These stories come directly from the memories and video interviews with the men who were there and there is no substitute for first-person memories……and this book has plenty of those.

This book is an extension of “U-BOAT!” (Volumes I, II, III and IV)

Chapter 1, ‘USS BLOCK ISLAND and her Prisoners from U-66′ – A US Navy report from Commander Task Group 21.11 on how the Task Group found and sank U-66, then how the survivors were picked up.  The action between U-66 and USS BUCKLEY was the basis for the movie ‘The Enemy Below’.  This chapter goes into the questioning of the prisoners and lightly on what was learned from them.

Chapter 2,  ‘The Diary of U-764; Fact or Fiction?’ – This chapter is sub-titled “The Story of a Coward and a Traitor”.  A book of this title was released perhaps twenty years ago and it caused a great deal of controversy because the author, a crewman of U-764, accused the Skipper and other officers of serious crimes.  As it turned out from interviews with the Skipper and many of the crew, it was determined that the book was, in the words of the crew, the ‘late revenge of a man who did not fit in with the crew’.  He was roundly denounced by his shipmates and this chapter goes into detail about the man and his accusations.

Chapter 3,  ‘The Death of U-654′ – From the memories of the 40th Bomb Group Association we read of the attack by a B-18 bomber on U-654 and the chapter goes into the maneuvers of finding and attacking the boat; and the ultimate result that the boat with the loss of all hands.

Chapter 4, ‘SS BENJAMIN BOURNE – This chapter contains wartime memories of George Ritz as told by his son DON RITZ (4377-1995).  George was an engineer on this Liberty Ship during cruises to the Caribbean and Central America.  He talks about having no escorts at sea and of U.S. Army guards at the gangplank in foreign ports to make sure no one jumped ship.  George talks about convoy action and watching ship after ship blow up around his ship and wondering if his ship would be next.

Chapter 5, ‘Capture of HMS SEAL – Did you know that this Royal Navy submarine surrendered to a pair of German aircraft?  Or that one of the German seaplanes landed by the submarine and took the British Skipper aboard the plane as a prisoner?  This chapter goes into the details of how HMS SEAL was incapacitated, how the airplanes effected her surrender and capture of the Skipper.  This is a little known but very important piece of U-Boat history.

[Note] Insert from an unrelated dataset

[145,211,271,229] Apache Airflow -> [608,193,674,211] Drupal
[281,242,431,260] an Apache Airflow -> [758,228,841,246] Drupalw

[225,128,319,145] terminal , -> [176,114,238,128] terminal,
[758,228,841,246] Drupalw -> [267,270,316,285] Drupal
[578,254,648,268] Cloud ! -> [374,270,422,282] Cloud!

Chapter 6, ‘the Battle of Bowmanville – A great piece of first-person memories of the war covering the prisoner uprising at this Canadian P.O.W. camp led by OTTO KRETSCHMER (122-1985).  The author of this piece, VOLKMAR KÖNIG (5428-1997) was a Fähnrich (midshipman cadet) aboard U-99 on her last Feindfahrt (war patrol).  What caused this uprising?  Did OTTO KRETSCHMER (122-1985)  really crack a Canadian Captain across the nose with a catsup bottle in the melee?  Did KÖNIG get shot by a sentry?  It’s all in this chapter.

Chapter 7, ‘U-960 in September 1943 – In this chapter, Oberleutnant zur See GÜNTHER HEINRICH (1945-1991) tells of the time he was ordered to take his boat into the Soviet Union’s Arctic Sea to lay mines.  This was a terrible place to operate and “HEINI” tells us why – how they were almost caught surfaced several times and once stuck in the mud while patrol craft looked for them.  Why were there two Luftwaffe specialists aboard U-960?  It’s all here in this chapter by the Skipper of U-960.

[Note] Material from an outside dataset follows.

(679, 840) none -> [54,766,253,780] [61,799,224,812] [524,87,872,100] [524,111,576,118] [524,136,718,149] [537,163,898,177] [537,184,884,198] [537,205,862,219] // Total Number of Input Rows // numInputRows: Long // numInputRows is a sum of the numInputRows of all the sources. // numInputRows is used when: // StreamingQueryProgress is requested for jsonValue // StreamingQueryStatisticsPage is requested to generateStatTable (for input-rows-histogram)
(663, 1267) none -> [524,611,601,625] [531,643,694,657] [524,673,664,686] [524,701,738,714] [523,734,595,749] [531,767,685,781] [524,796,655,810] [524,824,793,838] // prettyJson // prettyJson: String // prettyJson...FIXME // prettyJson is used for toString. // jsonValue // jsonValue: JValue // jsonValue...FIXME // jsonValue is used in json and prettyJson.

Chapter 8, ‘HELMUT WITTE – The story of HELMUT WITTE 4238-1995) told by a Rear Admiral of the Navy of Chile.  The Admiral goes into the time he arranged a meeting between WITTE and a Skipper of a ship he sank.

Chapter 9, ‘JÜRGEN OESTEN – We interviewed KK OESTEN (1681-1990) and he gave us insights into his career available nowhere else including his time at the Academy, the three boats he commanded as well as his finding the location for the 9th U-Bootflottille at Brest and his time directing anti-convoy actions against the convoys to Russia.  He talks about attack tactics and evasion tactics as well.  In his words, you are the hunter but in an instant, you can become the hunted.

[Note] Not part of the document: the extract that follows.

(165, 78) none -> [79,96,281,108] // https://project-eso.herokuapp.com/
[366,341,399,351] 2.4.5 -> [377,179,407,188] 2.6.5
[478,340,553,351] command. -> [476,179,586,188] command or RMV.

Chapter 10, ‘Jacobson in the Merchant Marine – ART JACOBSON (2154-A/LIFE-1992) tells of his father’s time in the war bringing supplies to ports around the world such as Durban, South Africa as well as through the Red Sea.  An old sea captain just died on his ship – what were they to do with him?  He talks of the dance halls he encountered in exotic ports.  Being in the shower aboard a ship when a torpedo hits is not a good place to be, and this is in the chapter as well.  They were far out to sea and in lifeboats – what happened to all the boats and men?  It is in this chapter.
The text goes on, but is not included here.